By combining gene therapy with chemotherapy and delivering it to a primary tumor site, researchers at Tel Aviv University’s Sackler Faculty of Medicine have discovered in mice an “extremely effective way” to prevent the spread of breast cancer to other parts of the body.
One in eight women worldwide contract breast cancer, making it the second leading cause of cancer death in women. The chance that any woman will die from breast cancer is about one in 36. About 80% of women with metastatic cancer die from the disease within five years of being diagnosed.
“The situation is bleak. Death rates from breast cancer remain high and relatively unchanged despite advances in medicine and technology,” said Noam Shomron, the research team’s leader. Survival has increased by only three percent in the last 20 years, he added. “We wanted to find a way to stop metastasis from happening altogether. It’s the turning point, where survival rates drop exponentially. Our mission was to block a cancer cell’s ability to change shape and move.”
Shomrom and his team published their findings in the peer-reviewed, open-access journal, Nature Communications
. The article describes how they harnessed the targeted delivery of microRNAs, small, non-coding RNA molecules found in plants, animals and some viruses, that regulate gene expression and RNA silencing.
Their research led to success in dealing with primary tumors in mice and blocking the movement of cancer to other sites in the mice’s bodies.
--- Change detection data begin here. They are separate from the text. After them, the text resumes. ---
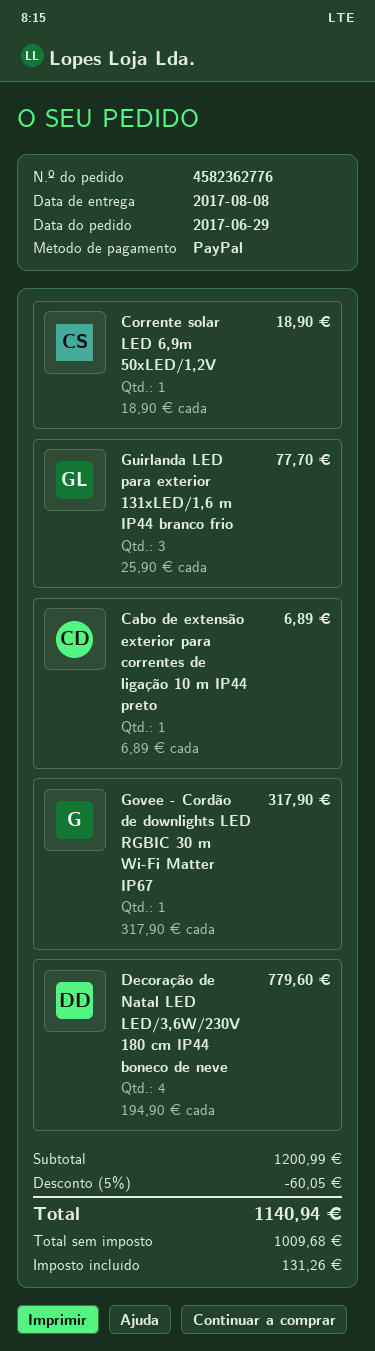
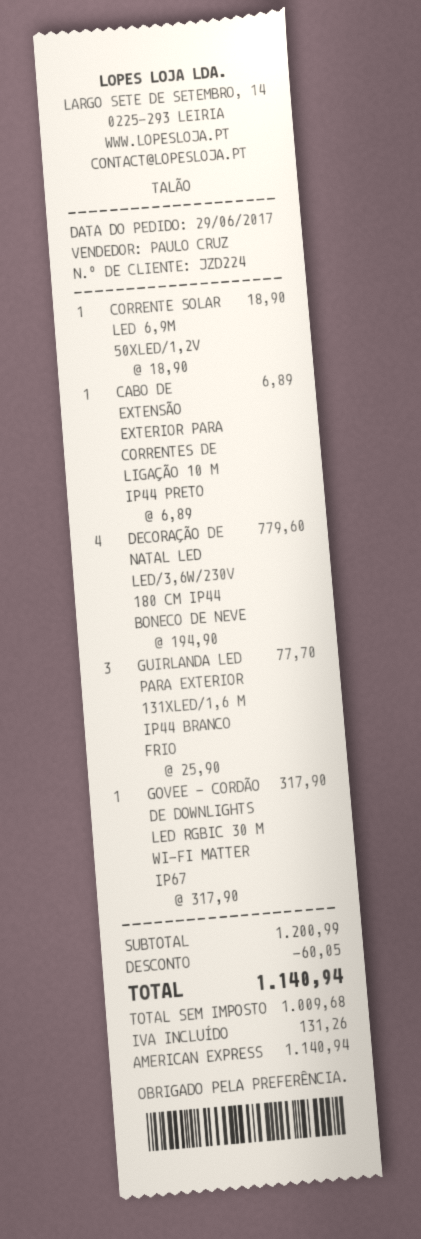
payment method: PayPal -> American Express

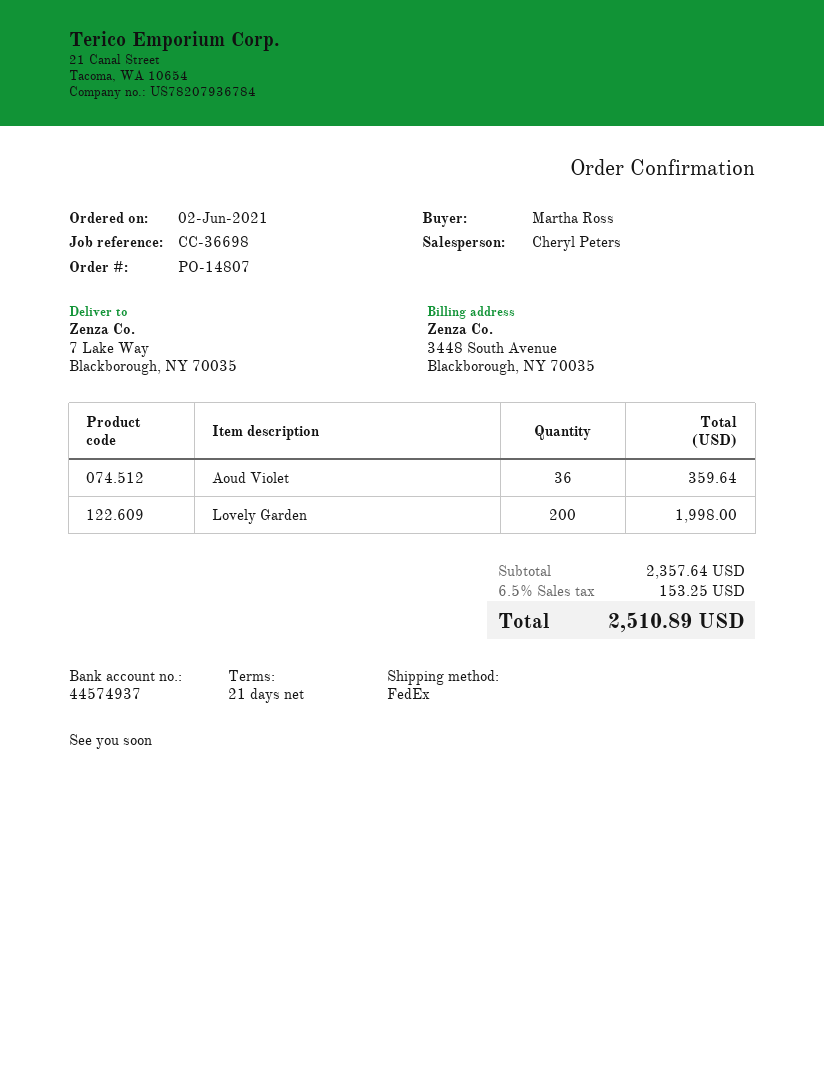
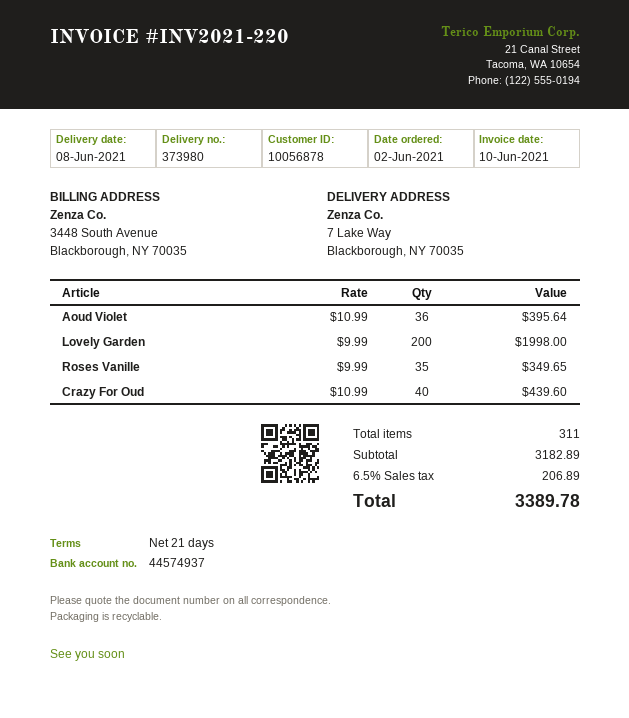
Aoud Violet: 36 for 359.64 -> 36 for 395.64
Roses Vanille: none -> 35 for 349.65
Crazy For Oud: none -> 40 for 439.60
subtotal: 2357.64 -> 3182.89
tax: 6.5% = 153.25 -> 6.5% = 206.89
total: 2510.89 -> 3389.78

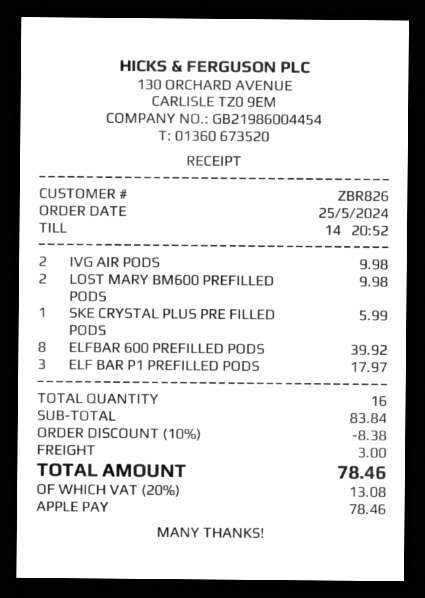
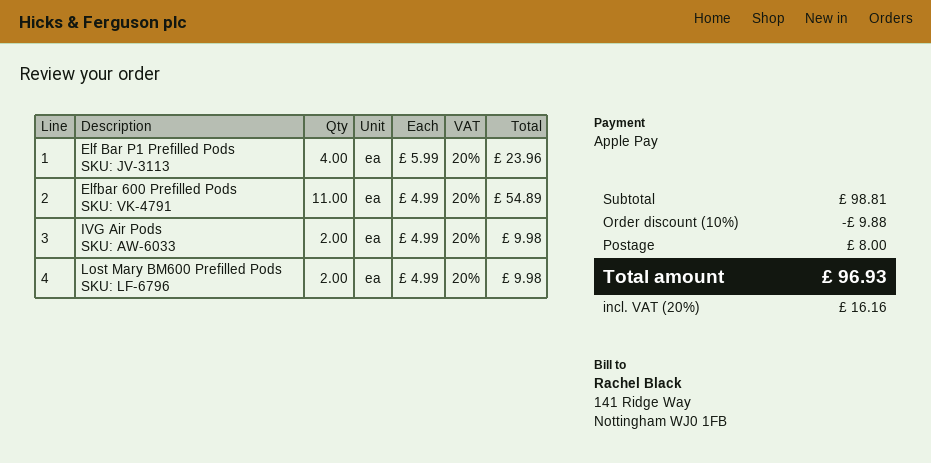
SKE CRYSTAL PLUS PRE FILLED PODS: 1 for 5.99 -> none
ELFBAR 600 PREFILLED PODS: 8 for 39.92 -> 11 for 54.89
ELF BAR P1 PREFILLED PODS: 3 for 17.97 -> 4 for 23.96
subtotal: 83.84 -> 98.81
discount: 10% = 8.38 -> 10% = 9.88
shipping: 3.00 -> 8.00
tax: 20% = 13.08 -> 20% = 16.16
total: 78.46 -> 96.93

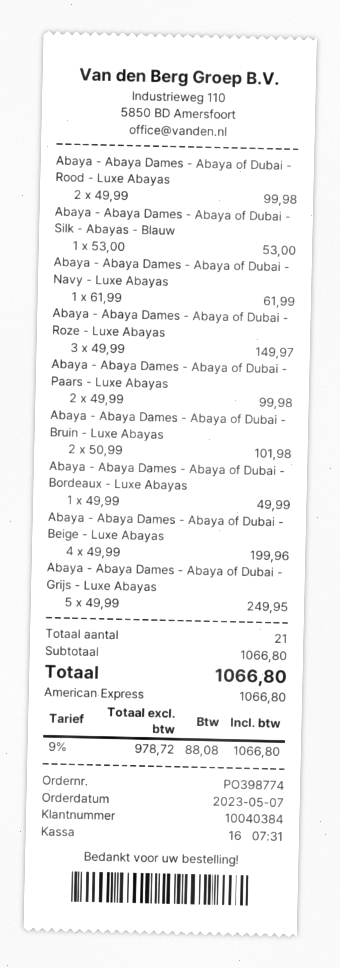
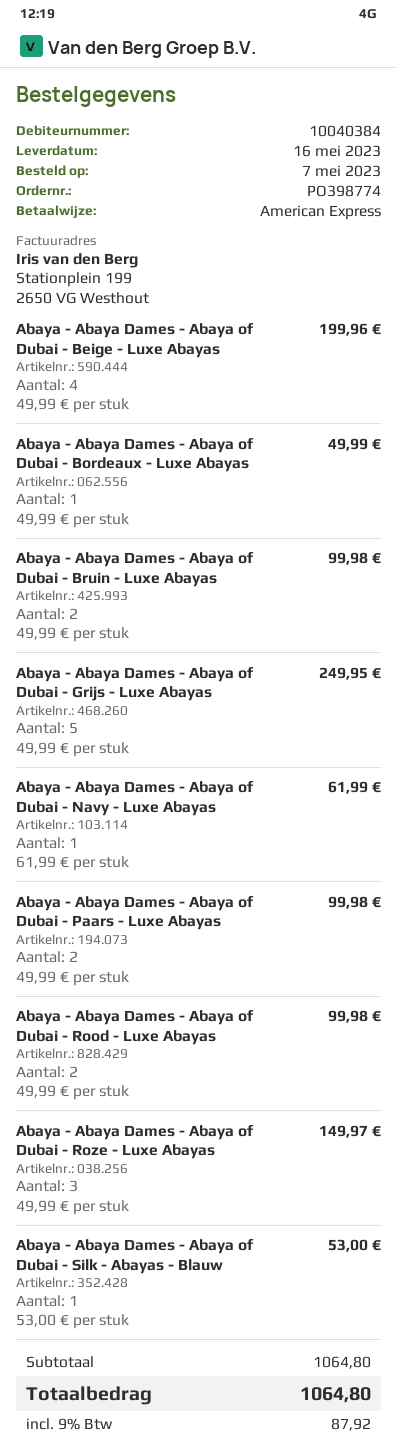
Abaya - Abaya Dames - Abaya of Dubai - Bruin - Luxe Abayas: 2 x 50.99 = 101.98 -> 2 x 49.99 = 99.98
subtotal: 1066.80 -> 1064.80
tax: 9% = 88.08 -> 9% = 87.92
total: 1066.80 -> 1064.80

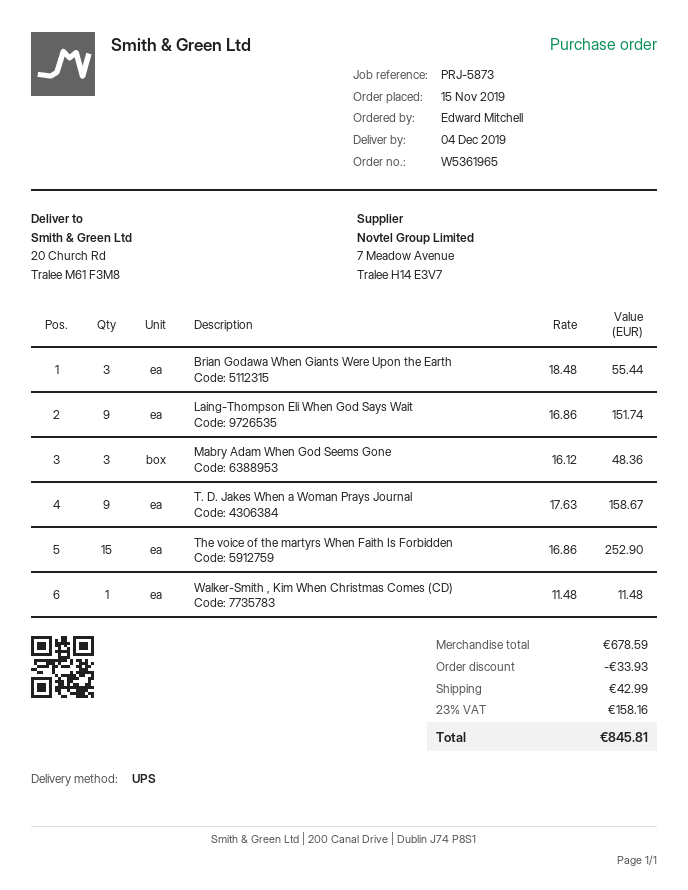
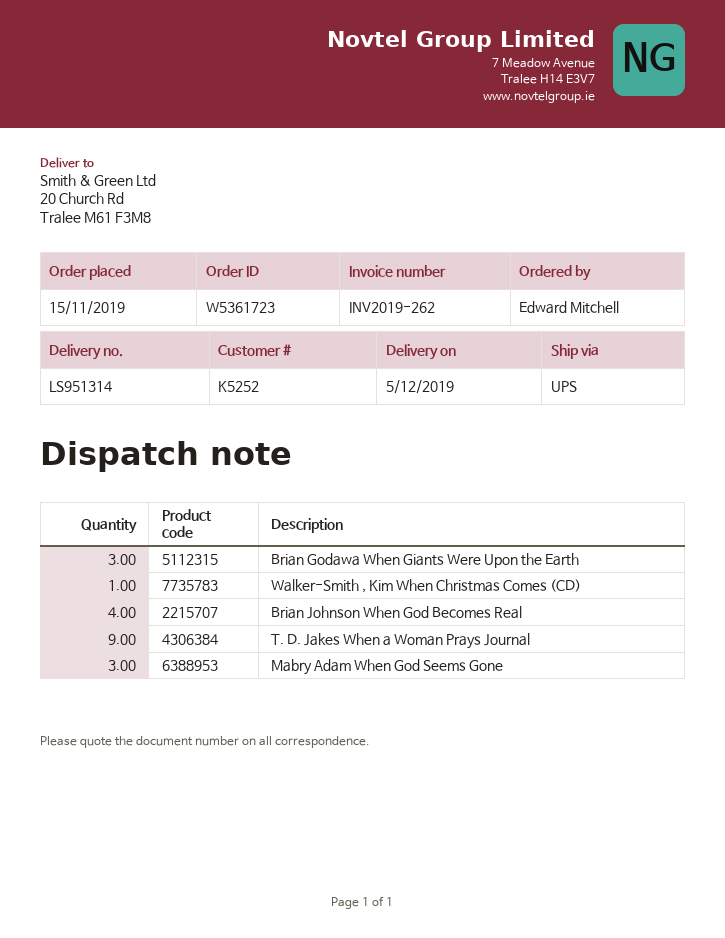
order number: W5361965 -> W5361723
delivery date: 2019-12-04 -> 2019-12-05
Laing-Thompson Eli When God Says Wait: 9 -> none
The voice of the martyrs When Faith Is Forbidden: 15 -> none
Brian Johnson When God Becomes Real: none -> 4

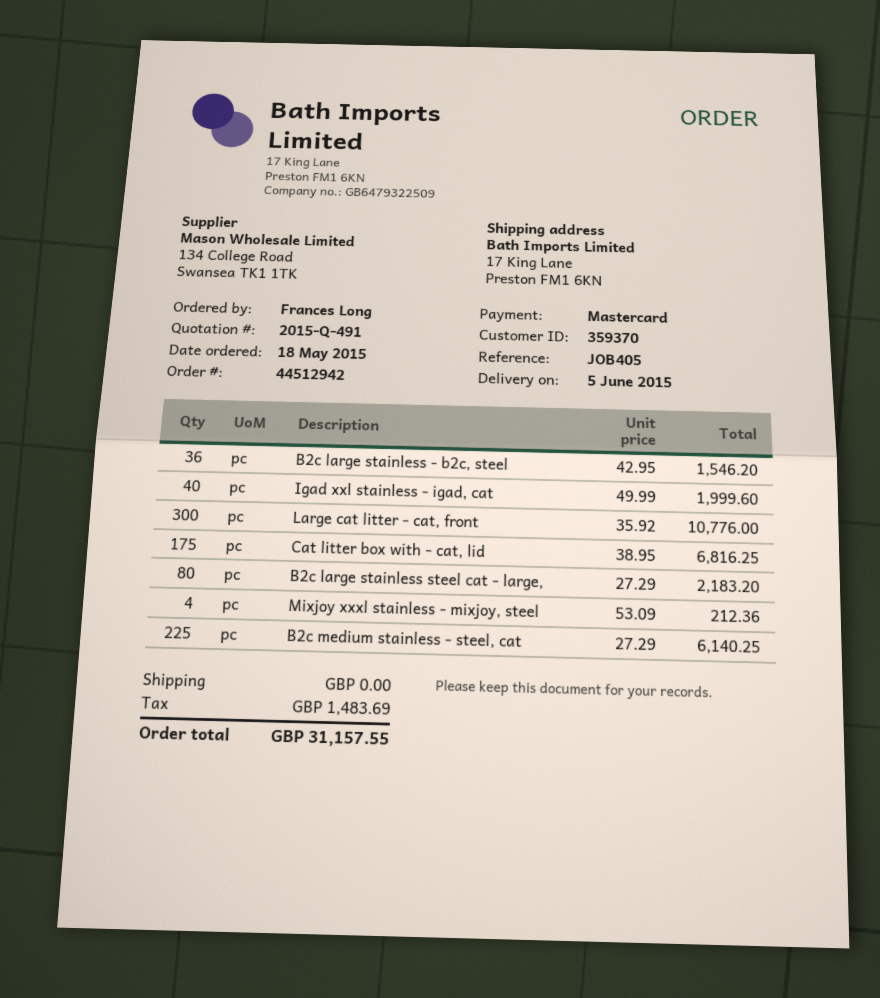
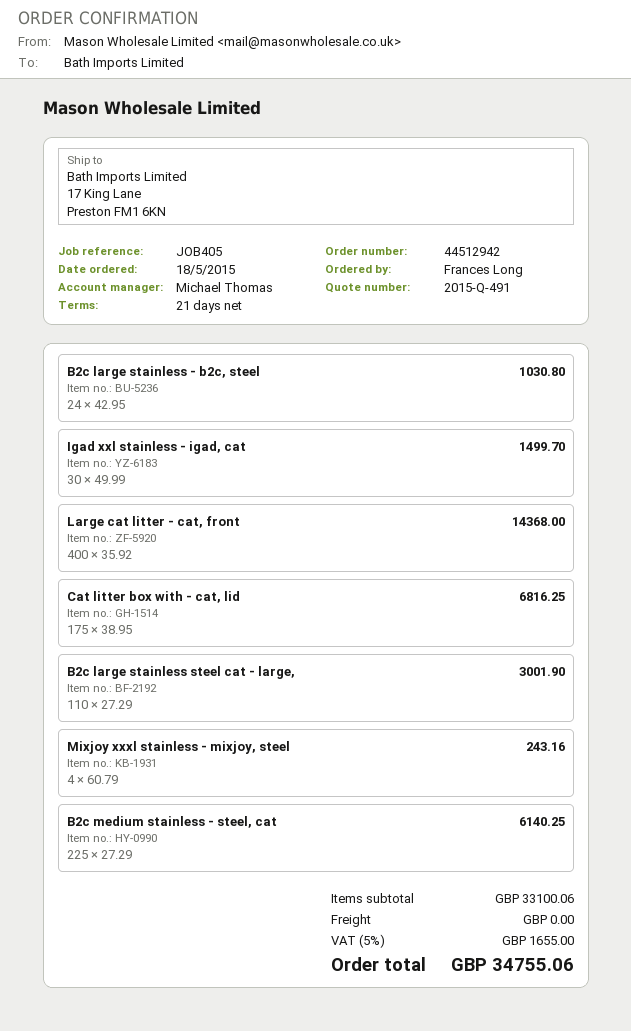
B2c large stainless - b2c, steel: 36 x 42.95 = 1546.20 -> 24 x 42.95 = 1030.80
Igad xxl stainless - igad, cat: 40 x 49.99 = 1999.60 -> 30 x 49.99 = 1499.70
Large cat litter - cat, front: 300 x 35.92 = 10776.00 -> 400 x 35.92 = 14368.00
B2c large stainless steel cat - large,: 80 x 27.29 = 2183.20 -> 110 x 27.29 = 3001.90
Mixjoy xxxl stainless - mixjoy, steel: 4 x 53.09 = 212.36 -> 4 x 60.79 = 243.16
tax: 1483.69 -> 1655.00
total: 31157.55 -> 34755.06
The TAU researchers based their approach on the 3Ds: database, drugs and delivery. They began by exploring bioinformatics databases to investigate the span of mutations in a tumor and identify precisely which ones to target. The scientists then procured a naturally occurring, RNA-based drug to control cell movement and created a safe nanovehicle with which to deliver the microRNA to the tumor site.
Two weeks after initiating cancer in the breasts of their mice, the researchers injected primary tumor sites with a hydrogel that contained naturally occurring RNAs to target the movement of cancer cells from primary to secondary sites.
Two days after the treatment, the primary breast tumors were gone.
Three weeks later the mice were evaluated with CT imaging, fluorescent labeling, biopsies and pathology. The researchers discovered that the mice treated with two different microRNAs had very few or no metastatic sites, whereas the control group – injected with random scrambled RNAs – exhibited a fatal proliferation of metastatic sites.
“We realized we had stopped breast cancer metastasis in a mouse model, and that these results could be applicable to humans,” Shomron said. “There is a strong correlation between the effect on genes in mouse cells and the effect on those in human cells. Our results are especially encouraging because they have been repeated several times at TAU and at the Massachusetts Institute of Technology by independent groups.”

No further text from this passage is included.